KubaR |
domownik |
|
|
Dołączył: 05 Mar 2006 |
Posty: 1517 |
Przeczytał: 0 tematów
Pomógł: 49 razy
|
Skąd: Rabka - Zdrój |
|
|
|
|
|
|
darek st napisał: |
No ale jaki w tym problem. Zazdrosc przez ciebie przemawia
|
Ja wiem?
Cytat: |
Pod warunkiem, ze ma odpowiedni sprzet do rzeczy co chce robic. Raczej odnosilem sie to do osob ktore kupuja sprzet nieodpowiedni do swoich mozliwosci narciarskich...
|
To zgoda. Tylko, że obecnie istnieje tendencja do protezowania, zamiast nauki. Kilkadziesiąt centymetrów świeżego w którym przy średnich umiejętnościach mozna jechać na przysłowiowych klepkach od beczki jawi się jako problem wymagający super specjalnych nart.
Cytat: | No wydaje sie to logiczne. I teraz sobie przypominam tez takich gosci. Ale mam wrazenie, ze sporo bawi sie w skitury i zapomina o technice i moze to potem tak wyglada?
|
To jest splot paru czynników. Jest grupa ludzi która faktycznie łapie tury jako mozliwość poruszania się na nartach nie jeżdżąc w ogóle wcześniej. Jest też duża grupa innych z reguły tych co zaczęli jeździć ostatnio, po "rewolucji karwingowej". Ci mają problem bo nie znają technik "klasycznych" i w momencie kiedy narta przestaje sama jechać mają problem. Owszem narciarstwo zrobiło się łatwe (na stoku), dobra narta pozwala szybko w miarę ładnie jeździć po przygotowanym stoku lecz za to ograbia z części dawnych umiejętności np. wszelkich technik typu "wysoko-nisko". A w terenie takie braki wychodzą. No i trzeba to kompensować sprzętem. A coby sprzęt skompensował to musi być coraz bardziej pancerny. I to jest fajne bo umożliwia pewne zabawy ludziom o mniejszym stażu i de facto mniejszych umięjętnościach. Ale jest i koszt - z reguły waga i wygoda w chodzeniu. Jak już tu parę razy pisałem ja jestem zwolennikiem takiego "pośredniego" sprzętu, wtedy i chodzenie jest akceptowalne i zjazd fajny, tyle, że czasem trzeba nogami nadrobić.
Cytat: |
A co spowodowalo ze zmieniles buty? |
Na jakie?
To była pewna ewolucja. Jak już pisałem kilka lat temu rozdałem sprzęt zjazdowy i postanowiłem przynajmniej sezon przejeździć tylko na turach. To było takie zmuszenie się - przez lata jeździłem na sprzęcie wyższopółkowym i w pancernych butach. De facto od circa 1985 roku miałem wyczynowe buty, wcześniej też raczej dobre (ale jak zaczynałem to były wiązane ). Ponieważ jak przechodziłem na tury (Dynafity 2, wcześniej jakieś Koflachy) to czułem brak oparcia, potrafiło mną porzucać, to sobie przyrzekałem, że będę jeździł dużo w turach. Nie wychodziło dopóki nie miałem samych tur. Niestety w owych Dynafitach 2 rozpadly się botki i trzeba było kupić nowe. Wziąłem (a raczej wzięliśmy) nieco bardziej pancerne TLT700. Jak te się rozpadły to miałem służbowe Aero a ponieważ mi nie pasowały to kupiłem ZZero. Wziąłem ZZero 4 z pewnej ciekawości i lenistwa.

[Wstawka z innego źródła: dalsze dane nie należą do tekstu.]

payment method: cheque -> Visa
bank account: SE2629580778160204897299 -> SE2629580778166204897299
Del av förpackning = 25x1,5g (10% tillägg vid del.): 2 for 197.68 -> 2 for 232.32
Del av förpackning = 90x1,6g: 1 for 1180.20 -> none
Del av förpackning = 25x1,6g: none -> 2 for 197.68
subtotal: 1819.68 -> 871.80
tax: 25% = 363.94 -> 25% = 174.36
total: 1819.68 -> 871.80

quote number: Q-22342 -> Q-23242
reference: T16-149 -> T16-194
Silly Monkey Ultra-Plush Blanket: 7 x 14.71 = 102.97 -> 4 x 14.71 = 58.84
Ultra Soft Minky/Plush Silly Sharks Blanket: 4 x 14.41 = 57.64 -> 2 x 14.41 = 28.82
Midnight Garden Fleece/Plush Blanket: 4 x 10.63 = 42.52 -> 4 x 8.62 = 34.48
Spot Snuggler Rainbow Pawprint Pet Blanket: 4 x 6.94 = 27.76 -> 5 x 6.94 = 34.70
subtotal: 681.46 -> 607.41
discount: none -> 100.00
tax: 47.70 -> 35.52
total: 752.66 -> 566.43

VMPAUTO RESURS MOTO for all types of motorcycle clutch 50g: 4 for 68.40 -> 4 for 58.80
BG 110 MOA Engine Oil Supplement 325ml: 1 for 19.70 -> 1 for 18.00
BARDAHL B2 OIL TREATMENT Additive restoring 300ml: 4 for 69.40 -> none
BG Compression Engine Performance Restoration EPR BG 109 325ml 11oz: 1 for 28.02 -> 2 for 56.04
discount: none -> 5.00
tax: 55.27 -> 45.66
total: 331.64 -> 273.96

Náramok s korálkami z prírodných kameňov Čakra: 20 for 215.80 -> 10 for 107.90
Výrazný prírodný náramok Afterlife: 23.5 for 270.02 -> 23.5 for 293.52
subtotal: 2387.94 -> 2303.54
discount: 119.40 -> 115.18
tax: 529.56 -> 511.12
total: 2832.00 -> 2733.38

Moim zdaniem buty typu ZZero 4, Garmont Mega i G-Ride, Aero Freeride to górna granica czegoś do chodzenia i jazdy. I niestety w nich już czuć problemy chodzeniowe. Myślałem o F3 ale ja mam nogę ekstremalnie nieskarpową. Podobnie w narcie granicą szerokości pod butem jest 88. A to co wyżej to generalnie sprzęt do zadań "wyjść w miarę krótko i najlepiej po stromym i zjechać".